The diagnosis of this disorder is currently a point of contention among specialists of sleep disorders. Many insomnia-related disorders can present significantly differently between patients, and circadian rhythm disorders and melatonin-related disorders are not well understood by modern medical science. The orexin system was only identified in 1998, yet it appears intimately implicated in human sleep-wake systems.

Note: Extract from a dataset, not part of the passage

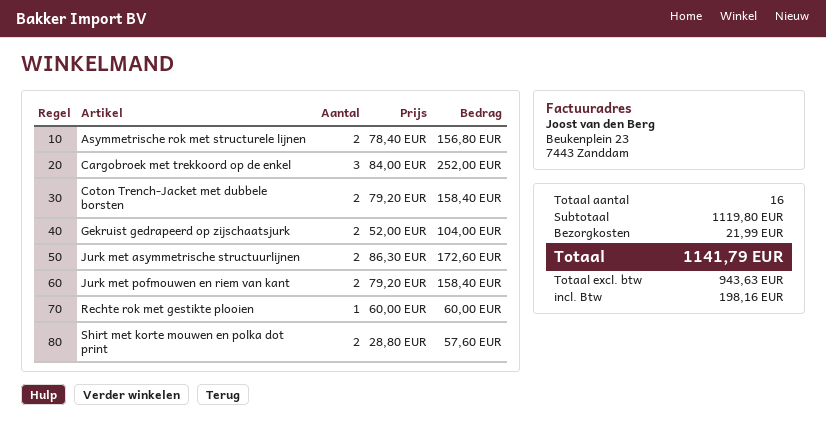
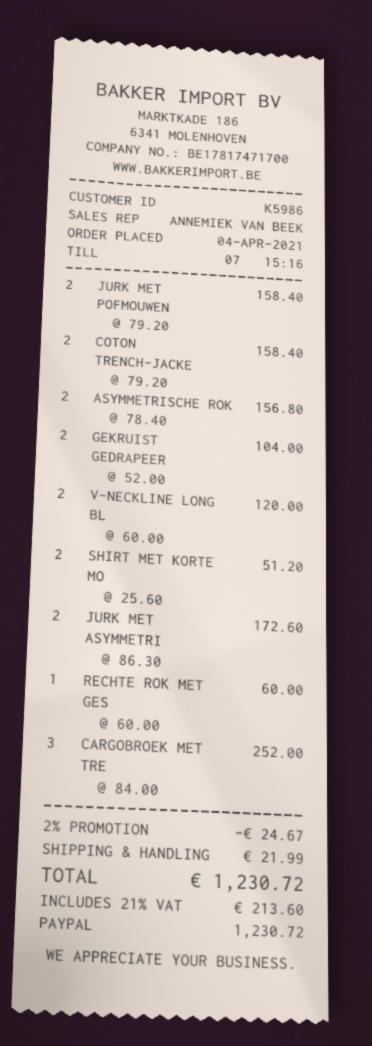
Shirt met korte mouwen en polka dot print: 2 x 28.80 = 57.60 -> 2 x 25.60 = 51.20
V-NECKLINE LONG BL: none -> 2 x 60.00 = 120.00
discount: none -> 2% = 24.67
tax: 198.16 -> 213.60
total: 1141.79 -> 1230.72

Evidence for the plasticity of human circadian rhythm cycles has been provided by multiple studies. In one example, 15 volunteers spent 40 days and nights underground in a French cave while researchers monitored their periods of waking and sleeping. Their results found significant divergence between individuals, with most participants settling upon a rhythm of hours. Researchers have speculated that the lack of exposure to natural sunrise/sunset cycles relates many of the symptoms of these circadian disorders to modern habits of humans spending extended periods indoors, without sunlight exposure and with artificial light.

Symptom management may be possible with therapeutic drugs such as orexin antagonists or melatonin receptor agonists, as well as regular outdoor exercise. There may be a genetic component to the syndrome.

==Signs and symptoms==

DSPD is responsible for 7–13% of patient complaints of chronic insomnia. However, since many doctors are unfamiliar with the condition, it often goes untreated or is treated inappropriately; DSPD is often misdiagnosed as primary insomnia or as a psychiatric condition.

People with DSPD generally fall asleep some hours after midnight and have difficulty waking up in the morning.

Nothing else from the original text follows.